In view, then, of the unfortunate imperfection of the geological record per se, as well as of the no less unfortunate limitation of our means of reading even so much of the record as has come down to us, I conclude that this record can only be fairly used in two ways. It may fairly be examined for positive testimony against the theory of descent, or for proof of the presence of organic remains of a high order of development in a low level of strata. And it may be fairly examined for negative testimony, or for the absence of connecting links, if the search be confined to the larger taxonomic divisions of the fauna and flora of the world. The more minute these divisions, the more restricted must have been the areas of their origin, and hence the less likelihood of their having been preserved in the fossil state, or of our finding them even if they have been. Therefore, if the theory of evolution is true, we ought not to expect from the geological record a full history of specific changes in any but at most a comparatively small number of instances, where local circumstances happen to have been favourable for the writing and preservation of such a history. But we might reasonably expect to find a general concurrence of geological testimony to the larger fact—namely, of there having been throughout all geological time a uniform progression as regards the larger taxonomic divisions. And, as I will next proceed to show, this is, in a general way, what we do find, although not altogether without some important exceptions, with which I shall deal in an Appendix.

There is no positive proof against the theory of descent to be drawn from a study of palæontology, or proof of the presence of any kind of fossils in strata where the fact of their presence is incompatible with the theory of evolution. On the other hand, there is an enormous body of uniform evidence to prove two general facts of the highest importance in the present connexion. The first of these general facts is, that an increase in the diversity of types both of plants and animals has been constant and progressive from the earliest to the latest times, as we should anticipate that it must have been on the theory of descent in ever-ramifying lines of pedigree. And the second general fact is, that through all these branching lines of ever-multiplying types, from the first appearance of each of them to their latest known conditions, there is overwhelming evidence of one great law of organic nature—the law of gradual advance from the general to the special, from the low to the high, from the simple to the complex.

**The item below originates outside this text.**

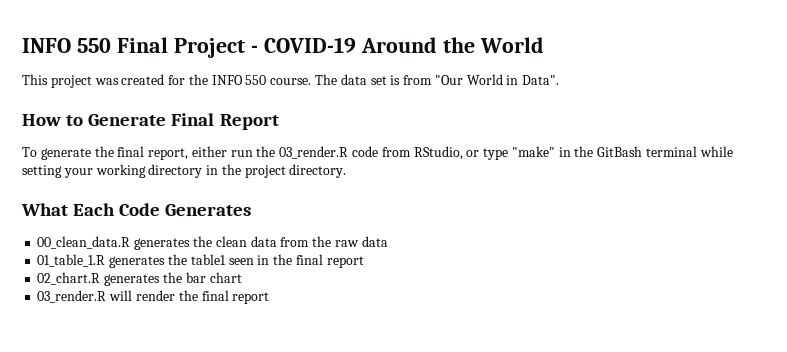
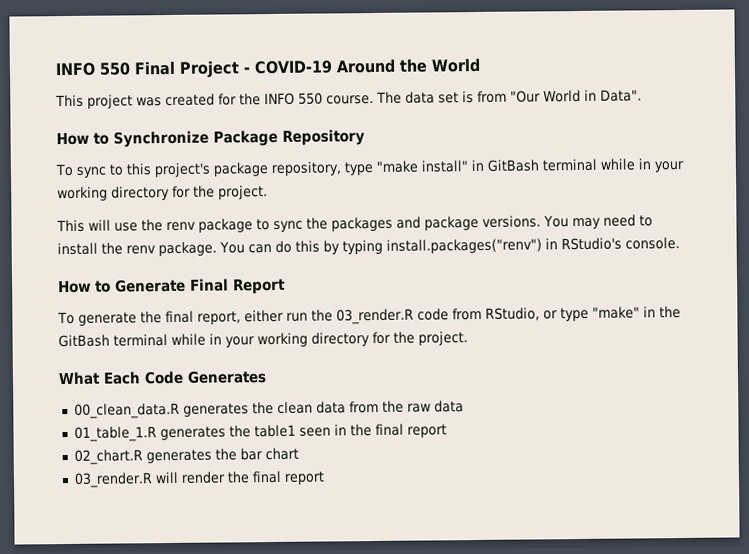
(560, 80) none -> [56,129,365,148] [55,158,684,178] [57,185,268,202] [56,214,653,233] [57,237,680,257] // How to Synchronize Package Repository // To sync to this project's package repository, type "make install" in GitBash terminal while in your working directory for the project. // This will use the renv package to sync the packages and package versions. You may need to install the renv package. You can do this by typing install.packages("renv") in RStudio's console.
[22,164,347,178] setting your working directory in the project directory. -> [209,331,468,348] in your working directory for the project.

Now, the importance of these large and general facts in the present connexion must be at once apparent; but it may perhaps be rendered more so if we try to imagine how the case would have stood supposing geological investigation to have yielded in this matter an opposite result, or even so much as an equivocal result. If it had yielded an opposite result, if the lower geological formations were found to contain as many, as diverse, and as highly organized types as the later geological formations, clearly there would have been no room at all for any theory of progressive evolution. And, by parity of reasoning, in whatever degree such a state of matters were found to prevail, in that degree would the theory in question have been discredited. But seeing that these opposite principles do not prevail in any (relatively speaking) considerable degree[16], we have so far positive testimony of the largest and most massive character in favour of this theory. For while all these large and general facts are very much what they ought to be according to this theory, they cannot be held to lend any support at all to the rival theory. In other words, it is clearly no essential part of the theory of special creation that species should everywhere exhibit this gradual multiplication as to number, coupled with a gradual diversification and general elevation of types, in all the growing branches of the tree of life. No one could adopt seriously the jocular lines of Burns, to the effect that the Creator required to practise his prentice hand on lower types before advancing to the formation of higher. Yet, without some such assumption, it would be impossible to explain, on the theory of independent creations, why there should have been this gradual advance from the few to the many, from the general to the special, from the low to the high.